Young children are exposed to Salmonella through animals around 11% of the time (as opposed to around 6% for the general population). This can be from having them as pets, visiting petting zoos or through the pet of a friend or classroom. Touching or petting the animals then putting their hands in their mouths are a likely cause, plus young children are likely to kiss animals, as well, which introduces the infectious agent (germs) directly into the mouth.
Ringworm is another disease that can be passed from hamsters to humans. If is a fungus that lives on the surface of the skin and creates a characteristic red ring. In hamsters, it can cause hair loss (and in humans, as well, if it gets onto the scalp). It is not difficult to treat, but it does take several weeks in order to completely heal.
There are several steps you can take to prevent the spread of disease from your hamster to your children.
First, make hand washing both before and after handling your pet a rule. No exceptions – for parents or kids. Wash hands in warm water with soap, not just rinsing with water. Using water only will not sanitize hands. Washing before and after handling means that you won’t give germs to your pet, and your pet will not pass germs to you or the kids.

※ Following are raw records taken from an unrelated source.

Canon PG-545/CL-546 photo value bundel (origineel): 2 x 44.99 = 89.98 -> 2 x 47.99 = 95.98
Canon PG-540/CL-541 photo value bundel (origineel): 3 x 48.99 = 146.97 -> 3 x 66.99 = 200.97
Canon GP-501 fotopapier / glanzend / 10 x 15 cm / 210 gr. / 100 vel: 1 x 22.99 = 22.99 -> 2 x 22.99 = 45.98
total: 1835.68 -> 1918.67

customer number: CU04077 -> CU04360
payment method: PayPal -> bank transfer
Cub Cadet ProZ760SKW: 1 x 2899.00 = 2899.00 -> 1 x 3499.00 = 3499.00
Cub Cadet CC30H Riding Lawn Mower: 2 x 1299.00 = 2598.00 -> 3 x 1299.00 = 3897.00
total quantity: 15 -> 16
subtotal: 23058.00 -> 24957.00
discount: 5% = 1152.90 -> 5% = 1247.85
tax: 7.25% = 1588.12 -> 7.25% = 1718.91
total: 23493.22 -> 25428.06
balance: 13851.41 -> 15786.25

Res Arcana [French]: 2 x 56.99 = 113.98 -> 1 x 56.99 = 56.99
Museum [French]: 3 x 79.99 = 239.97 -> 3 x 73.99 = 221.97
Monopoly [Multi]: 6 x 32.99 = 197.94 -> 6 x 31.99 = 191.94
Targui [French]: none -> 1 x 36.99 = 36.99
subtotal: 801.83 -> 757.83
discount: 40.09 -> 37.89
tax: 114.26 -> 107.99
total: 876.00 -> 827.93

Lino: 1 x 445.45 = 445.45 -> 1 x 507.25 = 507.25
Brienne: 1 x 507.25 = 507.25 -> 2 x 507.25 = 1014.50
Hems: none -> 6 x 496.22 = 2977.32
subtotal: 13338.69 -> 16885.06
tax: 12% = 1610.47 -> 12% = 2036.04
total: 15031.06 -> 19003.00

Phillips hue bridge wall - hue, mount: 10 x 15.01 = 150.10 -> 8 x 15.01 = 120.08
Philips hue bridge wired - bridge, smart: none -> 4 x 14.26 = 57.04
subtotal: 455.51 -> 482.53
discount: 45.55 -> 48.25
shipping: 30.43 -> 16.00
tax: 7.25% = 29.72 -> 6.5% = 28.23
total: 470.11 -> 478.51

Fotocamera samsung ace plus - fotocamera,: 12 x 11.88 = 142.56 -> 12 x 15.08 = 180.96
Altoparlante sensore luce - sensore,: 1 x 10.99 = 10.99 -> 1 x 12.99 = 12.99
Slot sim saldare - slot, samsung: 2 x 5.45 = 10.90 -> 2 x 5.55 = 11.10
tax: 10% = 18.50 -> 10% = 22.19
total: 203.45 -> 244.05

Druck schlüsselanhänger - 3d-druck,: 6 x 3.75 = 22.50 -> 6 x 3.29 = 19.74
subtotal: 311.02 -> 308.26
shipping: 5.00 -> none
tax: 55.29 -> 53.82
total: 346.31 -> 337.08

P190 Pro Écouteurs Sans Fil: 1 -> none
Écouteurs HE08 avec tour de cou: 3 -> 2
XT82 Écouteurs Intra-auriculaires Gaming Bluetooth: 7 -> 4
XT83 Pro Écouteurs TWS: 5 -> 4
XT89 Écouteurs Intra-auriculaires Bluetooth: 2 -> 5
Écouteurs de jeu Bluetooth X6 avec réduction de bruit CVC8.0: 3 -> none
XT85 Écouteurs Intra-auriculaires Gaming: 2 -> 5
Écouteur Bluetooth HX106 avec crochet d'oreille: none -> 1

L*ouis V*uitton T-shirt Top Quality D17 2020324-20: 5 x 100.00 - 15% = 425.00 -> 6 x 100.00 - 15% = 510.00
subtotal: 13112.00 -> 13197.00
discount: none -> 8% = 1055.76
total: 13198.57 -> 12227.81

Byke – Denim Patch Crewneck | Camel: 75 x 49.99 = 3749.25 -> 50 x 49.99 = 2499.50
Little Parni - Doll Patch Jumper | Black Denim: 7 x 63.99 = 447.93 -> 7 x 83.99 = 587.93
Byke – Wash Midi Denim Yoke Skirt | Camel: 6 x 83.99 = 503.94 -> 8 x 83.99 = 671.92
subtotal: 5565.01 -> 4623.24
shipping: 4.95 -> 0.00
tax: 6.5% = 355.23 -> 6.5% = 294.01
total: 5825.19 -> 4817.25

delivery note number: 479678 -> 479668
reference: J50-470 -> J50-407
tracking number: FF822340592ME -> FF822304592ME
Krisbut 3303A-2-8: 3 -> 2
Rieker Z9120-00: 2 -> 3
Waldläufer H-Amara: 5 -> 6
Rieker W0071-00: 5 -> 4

Second, make sure you quarantine any new hamsters before handling them or introducing them into the general population of hamsters you already have. Carefully watch the new addition for any signs of disease.
Finally, clean housing areas for hamster regularly and disinfect cages at least once a month in order to cut down on germs. Remove all bedding and food and replace it with a fresh supply. You can use a bleach solution of 1 tablespoon of bleach to one gallon of water to disinfect the cage or aquarium. Make sure the cage is dry before returning the hamster to his home.
If you have any questions about the risks to your children, ask your pediatrician.